Well, Gustav came through yesterday, and our house wasn't totally unscathed.

However, it could have been worse, much worse. (We had 14 feet of water in the house for Katrina. I *DON'T* live below sea level anymore!)

Anyway. check out these pictures.



















This tree actually fell in such a way that the ridge you see on the roof caused it to break and the part that broke off actually swooped *under the LNB arm of the dish, without hitting the arm or the dish!!*

The rafter that the dish is bolted to has a chunk knocked out of it, but the dish is bolted right where the rafter connects to the top of the wall and it is still, apparently, in perfect alignment! (All CONUS and relevant spot's signals in the 90's and some pegged at 100 on all sats.)

We were running on a generator (still are) and I took the OTA antenna down to prevent damage. So, the DirecTV was our primary source of info! We were so glad not to lose it!


----------



## MattDL (Aug 18, 2008)

Glad to hear you are safe and sound!

Betcha got some wicked fade during the storm though, eh?


----------



## tcusta00 (Dec 31, 2007)

Wow, glad everything's relatively safe and sound.
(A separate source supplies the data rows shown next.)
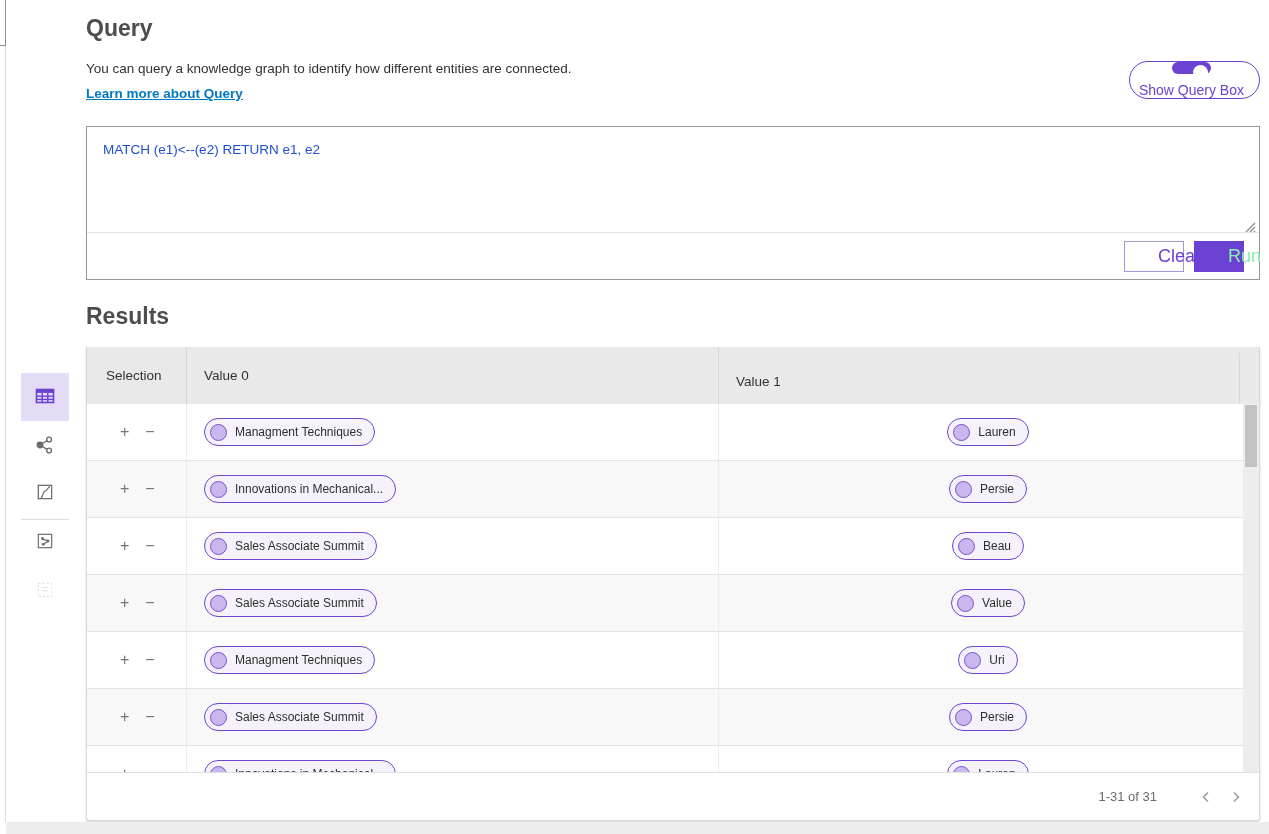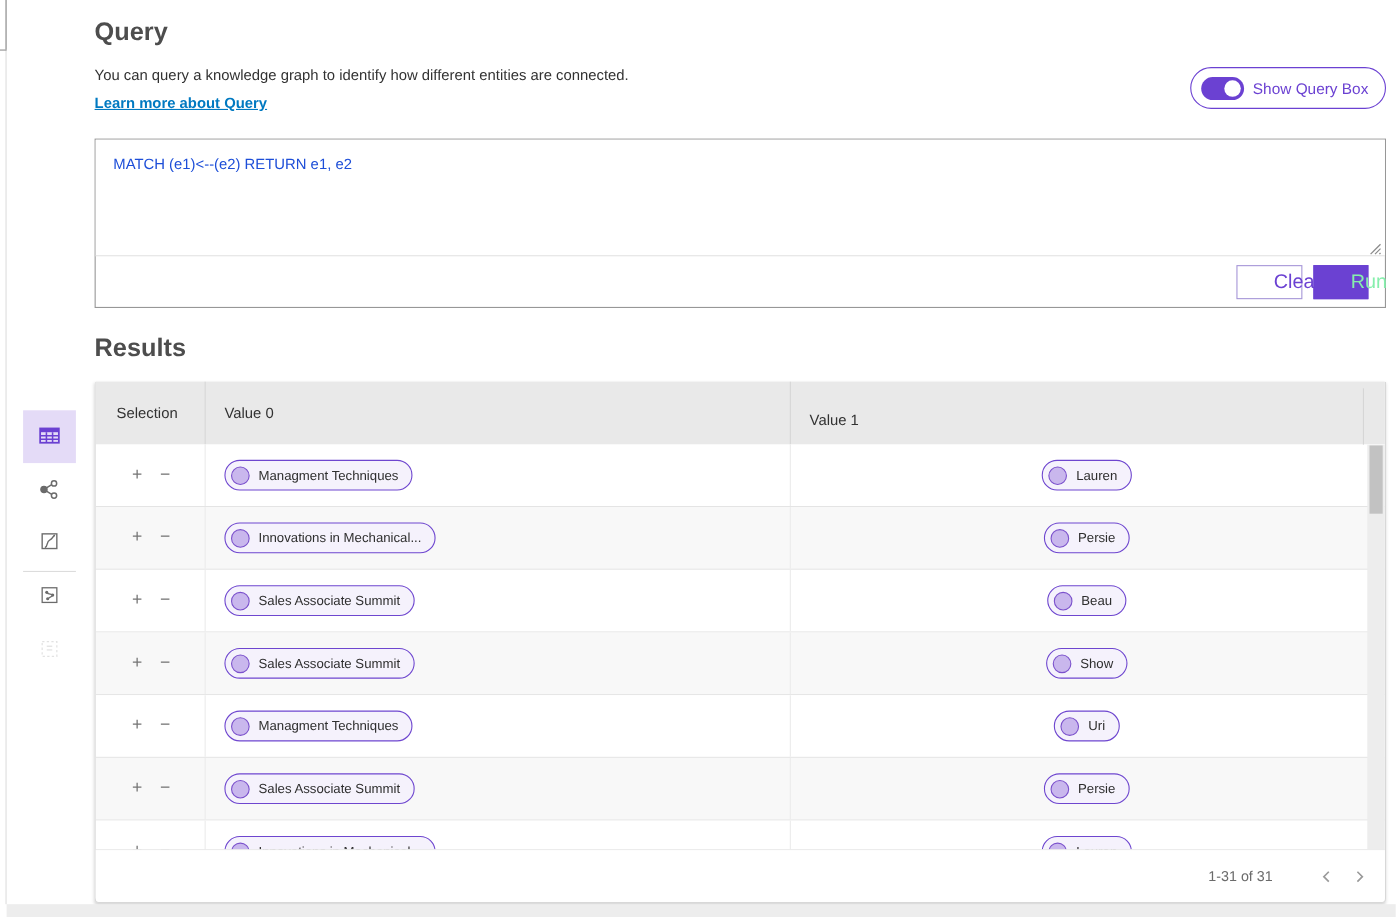--- a/index.html
+++ b/index.html
@@ -25,21 +25,21 @@
   
   .content { position:absolute; left:86px; top:0; width:1174px; height:834px; }
 
   .page-title { position:absolute; left:0; top:15px; margin:0; font-size:23px; font-weight:bold; color:#4d4d4d; }
   .page-desc  { position:absolute; left:0; top:61px; margin:0; font-size:13.5px; color:#323232; }
   .learn-link { position:absolute; left:0; top:86px; font-size:13.5px; font-weight:bold; color:#0079c1; text-decoration:underline; cursor:pointer; }
 
   
   .toggle-pill { position:absolute; right:0; top:61px; height:38px; display:flex; align-items:center; gap:8px;
                  padding:0 15px 0 9px; background:#fff; border:1px solid #6b41d2; border-radius:19px;
-                 color:#6b41d2; font-size:14px; cursor:pointer; font-family:inherit; }
+                 color:#6b41d2; font-size:14px; cursor:pointer; font-family:inherit;flex-direction:column; }
   .switch { position:relative; width:39px; height:21px; background:#6b41d2; border-radius:11px; }
   .switch .knob { position:absolute; right:3px; top:3px; width:15px; height:15px; background:#ffffff; border-radius:50%; }
 
   
   .query-box { position:absolute; left:0; top:126px; width:1174px; height:154px; border:1px solid #979797; background:#fff; }
   .query-text { display:block; width:100%; height:106px; border:none; resize:none; outline:none;
                 padding:15px 16px; font-family:"Liberation Sans", sans-serif; font-size:13.5px; color:#1d4ed8; }
   .resize-handle { position:absolute; right:3px; top:92px; width:12px; height:12px; }
   .query-footer { position:absolute; left:0; bottom:0; width:100%; height:47px; border-top:1px solid #e3e3e3;
                   display:flex; align-items:center; justify-content:flex-end; gap:10px; padding-right:15px; }
@@ -258,21 +258,21 @@
     </div>
     <div class="td td-value0">
       <span class="chip">
         <span class="chip-dot"></span>
         <span class="chip-label">Sales Associate Summit</span>
       </span>
     </div>
     <div class="td td-value1">
       <span class="chip">
         <span class="chip-dot"></span>
-        <span class="chip-label">Show</span>
+        <span class="chip-label">Value</span>
       </span>
     </div>
   </div>
 
   <div class="trow">
     <div class="td td-selection">
       <button class="sel-btn">+</button>
       <button class="sel-btn">−</button>
     </div>
     <div class="td td-value0">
There must have been some loc-tite on those bolt threads. :lol:


----------



## RobertE (Jun 10, 2006)

Well those pics should put to rest the argument as to how important a good mount is for a slimline.


----------



## Richard King (Mar 25, 2002)

You really should send that picture in to Directv. Of course you would need significant compensation if they want to use it.  I'll be your agent. It's good that you got through ok, that's all that counts.


----------



## Grentz (Jan 10, 2007)

Wow, sorry about the damage to your house. Amazing how well the slimline stood up to the weather though!


----------



## Brandon428 (Mar 21, 2007)

I was supposed to go to Abita Springs last Sunday. I heard some tornadoes ripped through there. Glad to see your ok.


----------



## Mertzen (Dec 8, 2006)

Nice to see especially since the monopoles aren't 100% right. Now make sure the roofers don't mess up the dish.


----------



## Fish Man (Apr 22, 2002)

Mertzen said:


> Nice to see especially since the monopoles aren't 100% right. Now make sure the roofers don't mess up the dish.
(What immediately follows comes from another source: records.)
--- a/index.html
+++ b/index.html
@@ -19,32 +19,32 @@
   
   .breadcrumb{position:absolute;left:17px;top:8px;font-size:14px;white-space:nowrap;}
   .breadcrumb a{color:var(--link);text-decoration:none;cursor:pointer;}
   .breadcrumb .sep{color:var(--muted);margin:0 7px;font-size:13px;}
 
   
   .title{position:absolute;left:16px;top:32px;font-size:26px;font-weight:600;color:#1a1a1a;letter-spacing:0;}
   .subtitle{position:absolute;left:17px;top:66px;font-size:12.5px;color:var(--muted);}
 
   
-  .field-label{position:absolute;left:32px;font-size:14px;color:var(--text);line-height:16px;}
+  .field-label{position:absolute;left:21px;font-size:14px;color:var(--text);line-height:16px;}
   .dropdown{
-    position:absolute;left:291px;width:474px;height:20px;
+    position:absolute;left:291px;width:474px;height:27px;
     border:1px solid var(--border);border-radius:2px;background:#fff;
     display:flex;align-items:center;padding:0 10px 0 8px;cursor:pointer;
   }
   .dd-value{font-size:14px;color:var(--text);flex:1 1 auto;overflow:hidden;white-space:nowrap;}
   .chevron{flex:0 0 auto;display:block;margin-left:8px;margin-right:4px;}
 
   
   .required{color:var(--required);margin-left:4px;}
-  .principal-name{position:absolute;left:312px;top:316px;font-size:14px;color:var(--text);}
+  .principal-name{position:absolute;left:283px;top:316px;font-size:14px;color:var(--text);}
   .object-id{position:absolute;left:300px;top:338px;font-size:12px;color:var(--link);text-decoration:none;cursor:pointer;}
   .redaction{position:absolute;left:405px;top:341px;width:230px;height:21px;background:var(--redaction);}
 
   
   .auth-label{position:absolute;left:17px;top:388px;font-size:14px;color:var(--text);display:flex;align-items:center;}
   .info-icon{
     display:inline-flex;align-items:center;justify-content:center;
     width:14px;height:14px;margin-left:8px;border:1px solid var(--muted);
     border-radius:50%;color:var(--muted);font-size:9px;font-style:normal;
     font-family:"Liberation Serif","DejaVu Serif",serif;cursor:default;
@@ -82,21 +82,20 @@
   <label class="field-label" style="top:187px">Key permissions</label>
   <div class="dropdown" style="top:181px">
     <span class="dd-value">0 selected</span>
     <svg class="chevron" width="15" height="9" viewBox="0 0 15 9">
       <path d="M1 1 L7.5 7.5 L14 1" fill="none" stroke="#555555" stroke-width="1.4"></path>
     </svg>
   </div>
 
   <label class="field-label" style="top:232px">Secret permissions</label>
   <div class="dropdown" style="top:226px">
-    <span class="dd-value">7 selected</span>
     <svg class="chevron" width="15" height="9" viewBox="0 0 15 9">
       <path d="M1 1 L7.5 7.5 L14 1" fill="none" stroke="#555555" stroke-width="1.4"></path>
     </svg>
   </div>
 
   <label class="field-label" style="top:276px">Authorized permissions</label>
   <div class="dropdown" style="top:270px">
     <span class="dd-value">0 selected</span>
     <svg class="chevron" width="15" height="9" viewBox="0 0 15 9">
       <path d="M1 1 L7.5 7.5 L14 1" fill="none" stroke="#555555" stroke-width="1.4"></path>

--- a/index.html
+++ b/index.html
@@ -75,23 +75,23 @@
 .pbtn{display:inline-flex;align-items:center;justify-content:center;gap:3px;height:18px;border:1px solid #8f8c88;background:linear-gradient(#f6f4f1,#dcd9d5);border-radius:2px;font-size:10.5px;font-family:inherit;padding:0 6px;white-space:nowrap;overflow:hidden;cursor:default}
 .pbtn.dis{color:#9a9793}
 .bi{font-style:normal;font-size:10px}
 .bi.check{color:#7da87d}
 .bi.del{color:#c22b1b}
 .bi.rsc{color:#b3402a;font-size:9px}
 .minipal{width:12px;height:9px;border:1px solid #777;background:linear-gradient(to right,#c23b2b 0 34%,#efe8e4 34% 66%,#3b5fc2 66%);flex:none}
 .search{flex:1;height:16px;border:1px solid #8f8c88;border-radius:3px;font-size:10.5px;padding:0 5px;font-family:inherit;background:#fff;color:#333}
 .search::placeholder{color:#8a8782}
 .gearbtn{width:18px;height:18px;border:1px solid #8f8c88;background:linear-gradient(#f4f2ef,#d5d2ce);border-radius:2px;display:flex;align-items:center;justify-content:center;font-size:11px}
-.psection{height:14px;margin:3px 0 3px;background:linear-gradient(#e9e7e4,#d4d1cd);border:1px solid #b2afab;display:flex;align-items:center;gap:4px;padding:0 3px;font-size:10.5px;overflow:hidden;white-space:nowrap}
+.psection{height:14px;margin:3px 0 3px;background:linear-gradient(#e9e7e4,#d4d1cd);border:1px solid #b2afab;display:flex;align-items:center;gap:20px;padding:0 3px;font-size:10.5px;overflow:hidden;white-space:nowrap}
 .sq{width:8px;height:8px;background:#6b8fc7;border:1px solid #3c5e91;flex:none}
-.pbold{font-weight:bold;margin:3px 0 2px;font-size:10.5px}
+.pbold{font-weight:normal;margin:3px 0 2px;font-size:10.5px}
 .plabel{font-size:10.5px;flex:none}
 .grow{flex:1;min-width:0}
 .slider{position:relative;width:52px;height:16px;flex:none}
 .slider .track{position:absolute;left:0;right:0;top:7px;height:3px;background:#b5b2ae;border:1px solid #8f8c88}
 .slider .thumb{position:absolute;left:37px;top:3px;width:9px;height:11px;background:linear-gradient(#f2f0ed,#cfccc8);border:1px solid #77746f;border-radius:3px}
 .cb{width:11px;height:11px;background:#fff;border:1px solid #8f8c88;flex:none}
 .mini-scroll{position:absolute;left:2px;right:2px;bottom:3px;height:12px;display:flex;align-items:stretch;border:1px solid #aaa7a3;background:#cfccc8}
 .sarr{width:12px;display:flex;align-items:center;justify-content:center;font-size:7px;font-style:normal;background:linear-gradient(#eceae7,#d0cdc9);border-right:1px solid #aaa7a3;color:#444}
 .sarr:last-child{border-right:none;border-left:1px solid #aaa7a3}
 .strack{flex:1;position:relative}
The piece of sheeting, not to mention the rafter to which the dish is mounted will have to be replaced.

So, I'll take it down when the roofers arrive, and then put it back. I'll be without D* for a couple of days, unfortunately. 

What's wrong with the monopoles?

I actually got a PM from a D* employee who saw this thread and asked if he could use the picture as an example to installers of the correct way to use monopoles (and the importance of using them). 

He also mentioned that the mounting location (centered _exactly_ over where the rafter is attached to the plate at the top of the wall) is an ideal mounting location for strength. Indeed, that's why I mounted it there.

(Note the old bracket from my old Phase III dish mounted on the facia, just below where the Slimline is mounted.)


----------